Back in the days of The War on Linux, and to some extent still, we have often been faced with claims that open source software could either never be as secure as proprietary software or that open source software was inherently more secure than the closed source kind, because "given enough eyes, all bugs are shallow".

Both assertions fail because even without access to source code, it is possible to probe running software for vulnerabilities, and on the other hand the shallowness of bugs depends critically on the eyes looking being attached to people with sufficient competence in the field.

The public reaction to a couple of security incidents during recent years that generated a flurry of largely uninformed punditry are worth revisiting for the lessons that can be learned.

The Solarwinds supply chain incident aka SUNBURST (2020) - One of the most widely publicized yet mostly quite poorly understood security incidents in recent years emerged when it was revealed that adversaries unknown had been able to compromise the build computers where the binaries for their widely used network management software was built for distribution.

The SANS institute has produced a fairly thorough writeup of the incident, which breaks down as follows: The first stage of a multi-stage compromise kit was included in binary distribution packages, complete with authentic signatures from the build system, that were largely put directly into production environments by network admins everywhere. The malware then went on to explore the networks they landed in, and through a process that made heavy use of crafted DNS queries and other non-obvious techniques, the miscreants were able to compromise several high security government and enterprise networks.

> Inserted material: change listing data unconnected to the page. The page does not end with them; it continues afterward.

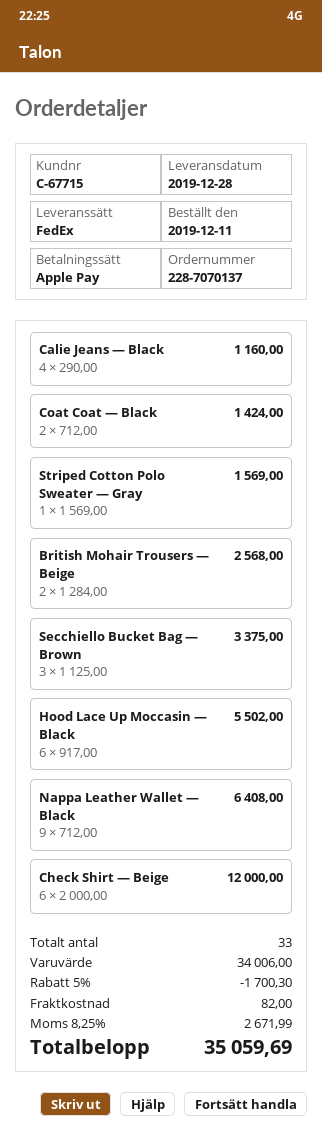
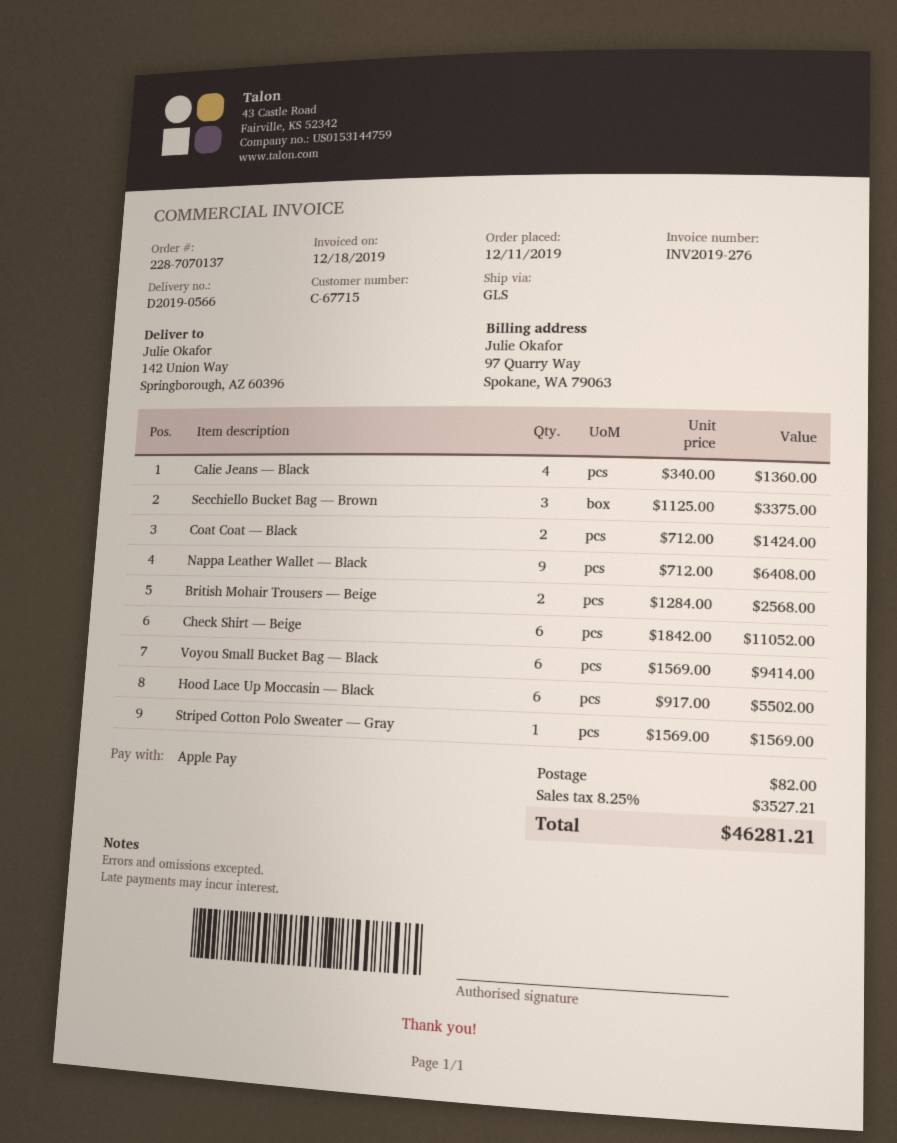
shipping method: FedEx -> GLS
Calie Jeans — Black: 4 x 290.00 = 1160.00 -> 4 x 340.00 = 1360.00
Check Shirt — Beige: 6 x 2000.00 = 12000.00 -> 6 x 1842.00 = 11052.00
Voyou Small Bucket Bag — Black: none -> 6 x 1569.00 = 9414.00
discount: 5% = 1700.30 -> none
tax: 8.25% = 2671.99 -> 8.25% = 3527.21
total: 35059.69 -> 46281.21

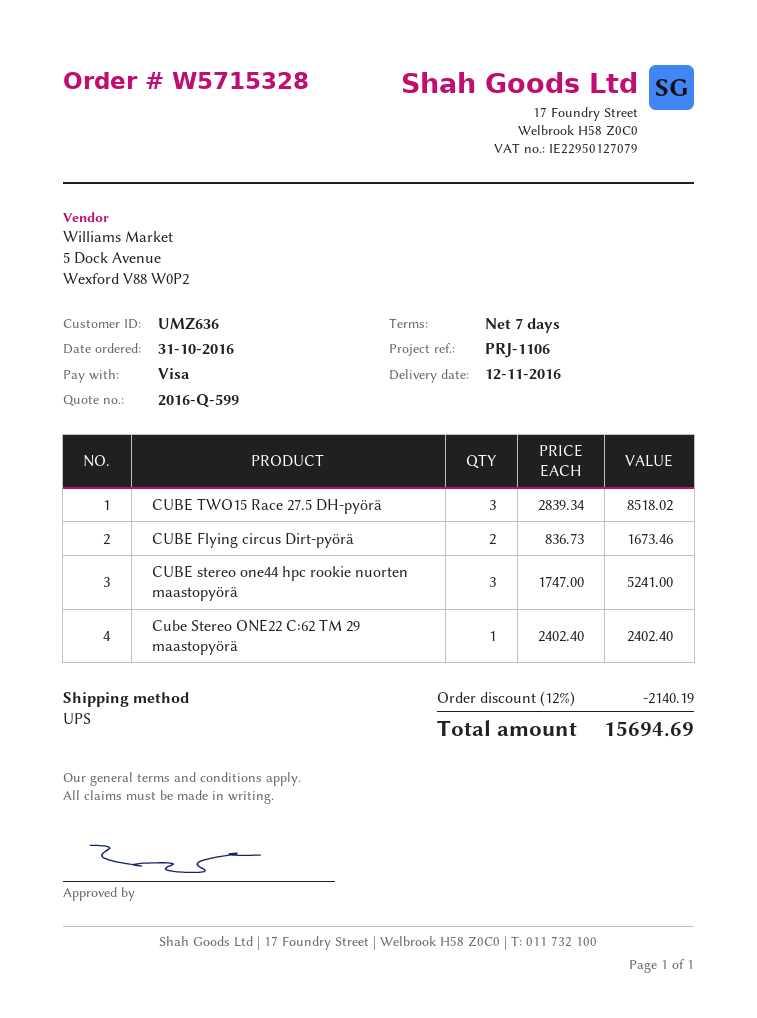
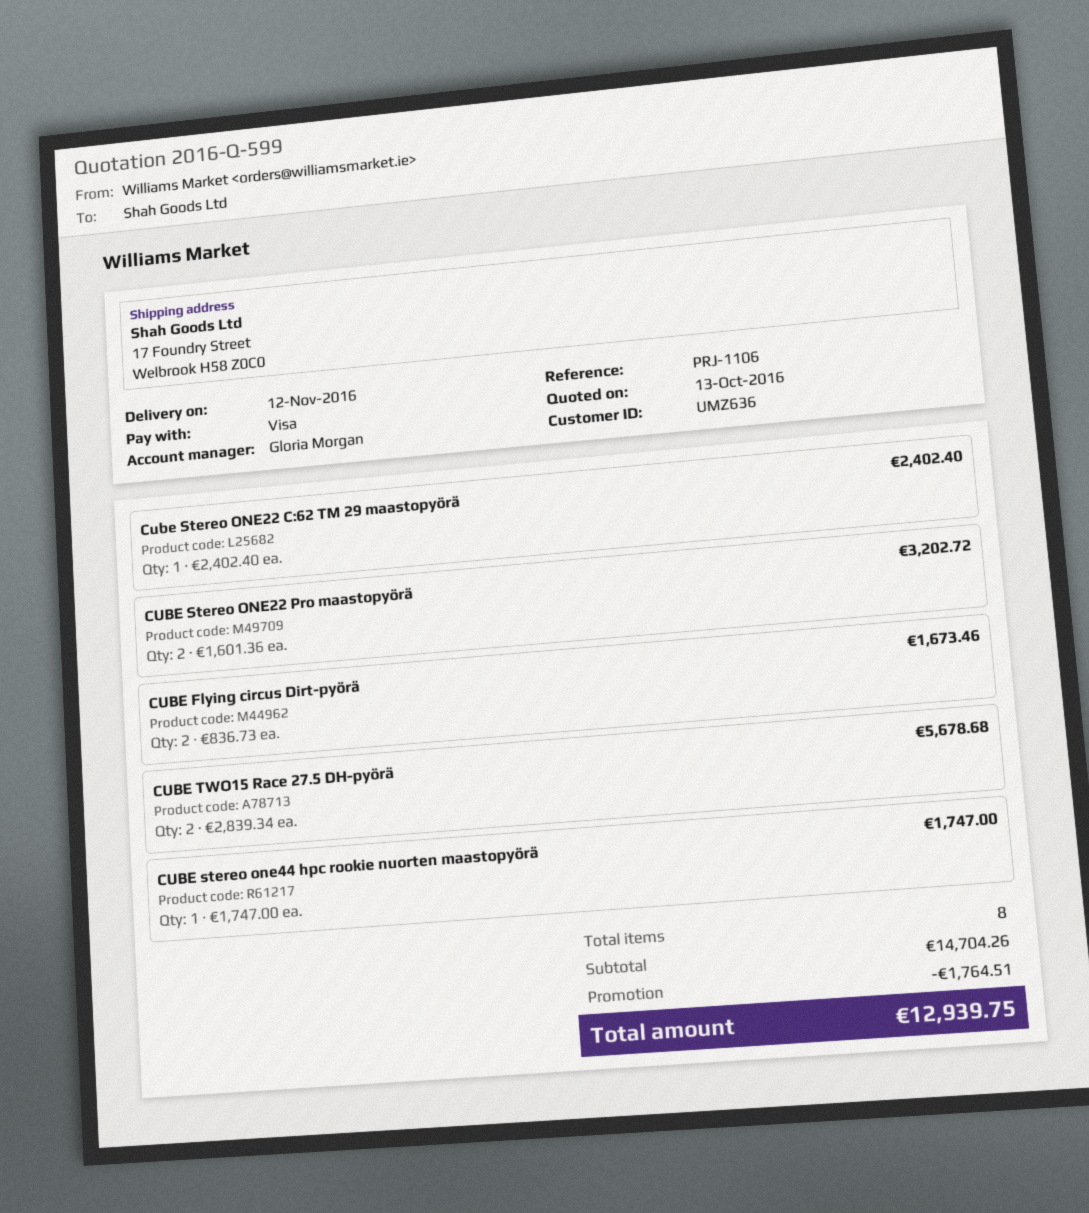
CUBE TWO15 Race 27.5 DH-pyörä: 3 x 2839.34 = 8518.02 -> 2 x 2839.34 = 5678.68
CUBE stereo one44 hpc rookie nuorten maastopyörä: 3 x 1747.00 = 5241.00 -> 1 x 1747.00 = 1747.00
CUBE Stereo ONE22 Pro maastopyörä: none -> 2 x 1601.36 = 3202.72
discount: 2140.19 -> 1764.51
total: 15694.69 -> 12939.75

Several open source component supply chain incidents (2020 onwards) - Soon after the SUNBURST incident several incidents occured where popular open source components that other systems pulled in as dependencies started malfunctioning or were suddenly unavailable, causing complete malfunctions or loss of functionality such as a web service suddenly refusing to interact with specific networks.

The sudden breakage in open source components caused quite a bit of uproar, and predictably the chattering subset of the consulting class set about churning out dire warnings about the risk of using open source of any kind.

Watching from the sidelines it struck many open source oriented professionals, myself included, that the combination of these incidents carry an important lesson. It is obvious in a modern environment we suck in upgrades automatically and frequently, and that no untested code should ever be deployed directly to production.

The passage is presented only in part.